Decision

Validity Decision

Updated 18 August 2025

Applies to England, Scotland and Wales

Case Number: TUR1/1444(2025)

15 August 2025

CENTRAL ARBITRATION COMMITTEE

TRADE UNION AND LABOUR RELATIONS (CONSOLIDATION) ACT 1992

SCHEDULE A1 - COLLECTIVE BARGAINING: RECOGNITION

DECISION ON WHETHER THE APPLICATION IS VALID FOLLOWING

DETERMINATION OF THE BARGAINING UNIT

The Parties:

Unite the Union

and

Evtec Aluminium

1. Introduction

1)         Unite the Union (the Union) submitted an application to the CAC dated 3 January 2025 that it should be recognised for collective bargaining purposes by Evtec Aluminium (the Employer) in respect of a bargaining unit comprising “All Operatives, Technicians, Forklift and Maintenance workers up to and including the level of Team Leader / Coordinator (Directs), excluding all management and Indirects as listed, Accounts Payable, Accounts Receivable Manager, Business & Process Improvement, Business & Process Improvement Supervisor, Commercial & Legal Assistant, Continuous Improvement Engineer, Cost Estimator, Financial Accountant, Financial Controller, HR Manager, HR Officer, Management Accountant, Master Scheduler, MP & L Manager, Payroll Manager, Project Engineer, Quality Engineer and Shift Manager, this list is not exhaustive. Located at: Chelmarsh, Daimler Green, Coventry, CV6 3LT.” The application was received by the CAC on 3 January 2025 and the CAC gave both parties notice of receipt of the application by a letter of the same date. The Employer submitted a response to the CAC dated 10 January 2025 which was copied to the Union.

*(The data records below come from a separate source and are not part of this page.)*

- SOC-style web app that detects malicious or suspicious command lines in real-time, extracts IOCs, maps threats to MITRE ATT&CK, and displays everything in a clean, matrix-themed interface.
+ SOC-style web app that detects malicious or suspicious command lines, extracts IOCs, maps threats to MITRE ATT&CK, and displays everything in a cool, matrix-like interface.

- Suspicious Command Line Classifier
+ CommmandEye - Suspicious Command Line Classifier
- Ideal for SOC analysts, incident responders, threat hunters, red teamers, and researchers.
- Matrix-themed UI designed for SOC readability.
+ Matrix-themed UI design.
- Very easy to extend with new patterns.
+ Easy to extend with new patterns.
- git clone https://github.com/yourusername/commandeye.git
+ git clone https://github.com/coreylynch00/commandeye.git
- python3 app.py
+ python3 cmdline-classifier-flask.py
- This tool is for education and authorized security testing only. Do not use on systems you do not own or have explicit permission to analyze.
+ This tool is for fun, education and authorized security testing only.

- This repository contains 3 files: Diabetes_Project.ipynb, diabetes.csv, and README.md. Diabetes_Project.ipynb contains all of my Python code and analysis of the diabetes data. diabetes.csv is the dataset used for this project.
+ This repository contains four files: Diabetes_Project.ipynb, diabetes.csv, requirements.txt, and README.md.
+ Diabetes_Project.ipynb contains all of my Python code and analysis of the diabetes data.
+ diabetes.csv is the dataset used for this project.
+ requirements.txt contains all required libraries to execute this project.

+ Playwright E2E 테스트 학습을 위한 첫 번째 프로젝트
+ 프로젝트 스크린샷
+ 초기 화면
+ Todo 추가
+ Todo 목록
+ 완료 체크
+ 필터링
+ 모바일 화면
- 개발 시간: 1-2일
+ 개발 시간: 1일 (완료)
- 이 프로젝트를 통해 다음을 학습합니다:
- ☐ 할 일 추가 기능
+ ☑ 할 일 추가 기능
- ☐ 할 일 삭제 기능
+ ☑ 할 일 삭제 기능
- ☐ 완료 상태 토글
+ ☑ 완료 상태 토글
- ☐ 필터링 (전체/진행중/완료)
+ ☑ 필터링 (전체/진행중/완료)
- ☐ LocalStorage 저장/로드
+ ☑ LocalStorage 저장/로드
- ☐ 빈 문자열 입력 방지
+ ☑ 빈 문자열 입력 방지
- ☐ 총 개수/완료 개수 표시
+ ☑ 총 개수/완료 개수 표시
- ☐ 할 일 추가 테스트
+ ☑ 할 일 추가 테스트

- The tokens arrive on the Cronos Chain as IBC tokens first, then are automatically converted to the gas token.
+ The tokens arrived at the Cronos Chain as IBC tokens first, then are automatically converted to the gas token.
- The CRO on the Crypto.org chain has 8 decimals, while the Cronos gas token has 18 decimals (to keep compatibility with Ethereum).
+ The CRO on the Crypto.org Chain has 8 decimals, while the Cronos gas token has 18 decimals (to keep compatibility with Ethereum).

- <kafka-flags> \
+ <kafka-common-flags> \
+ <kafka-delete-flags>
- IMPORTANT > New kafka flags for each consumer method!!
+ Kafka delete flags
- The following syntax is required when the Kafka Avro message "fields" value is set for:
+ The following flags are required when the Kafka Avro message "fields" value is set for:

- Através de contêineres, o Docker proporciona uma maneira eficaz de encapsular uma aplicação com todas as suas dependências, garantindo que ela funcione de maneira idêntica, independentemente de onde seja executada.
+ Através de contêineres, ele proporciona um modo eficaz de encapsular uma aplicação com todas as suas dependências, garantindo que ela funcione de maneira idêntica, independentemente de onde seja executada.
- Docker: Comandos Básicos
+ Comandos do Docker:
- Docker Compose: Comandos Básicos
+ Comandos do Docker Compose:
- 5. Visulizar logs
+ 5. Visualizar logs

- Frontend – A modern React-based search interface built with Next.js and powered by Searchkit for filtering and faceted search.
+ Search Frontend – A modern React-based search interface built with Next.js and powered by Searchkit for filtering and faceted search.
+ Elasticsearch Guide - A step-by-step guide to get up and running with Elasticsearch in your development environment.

2)         In accordance with section 263 of the Trade Union and Labour Relations (Consolidation) Act 1992 (the Act), the CAC Chair established a Panel to deal with the case. The Panel consisted of Mr Rohan Pirani, Panel Chair, and, as Members, Mr Richard Fulham, and Mr Paul Moloney. The Case Manager appointed to support the Panel was Kate Norgate. 

3)         By a decision dated 11 February 2025 the Panel accepted the Union’s application. The parties then entered a period of negotiation in an attempt to reach agreement on the appropriate bargaining unit. No agreement was reached between the parties as to the appropriate bargaining unit. Following a virtual hearing held on 21 May 2025 the Panel decided, by a decision dated 4 July 2025, that the appropriate bargaining unit was “all direct and indirect roles located at Chelmarsh, Daimler Green, Coventry, CV6 3LT.”

2. Issues

4)         As the determined bargaining unit differed from that proposed by the Union, the Panel is required by paragraph 20 of Schedule A1 to the Act (the Schedule) to decide whether the Union’s application is invalid within the terms of paragraphs 43 to 50 of the Schedule. In a letter dated 4 July 2025 the Case Manager invited each party to make submissions on this matter for consideration by the Panel.  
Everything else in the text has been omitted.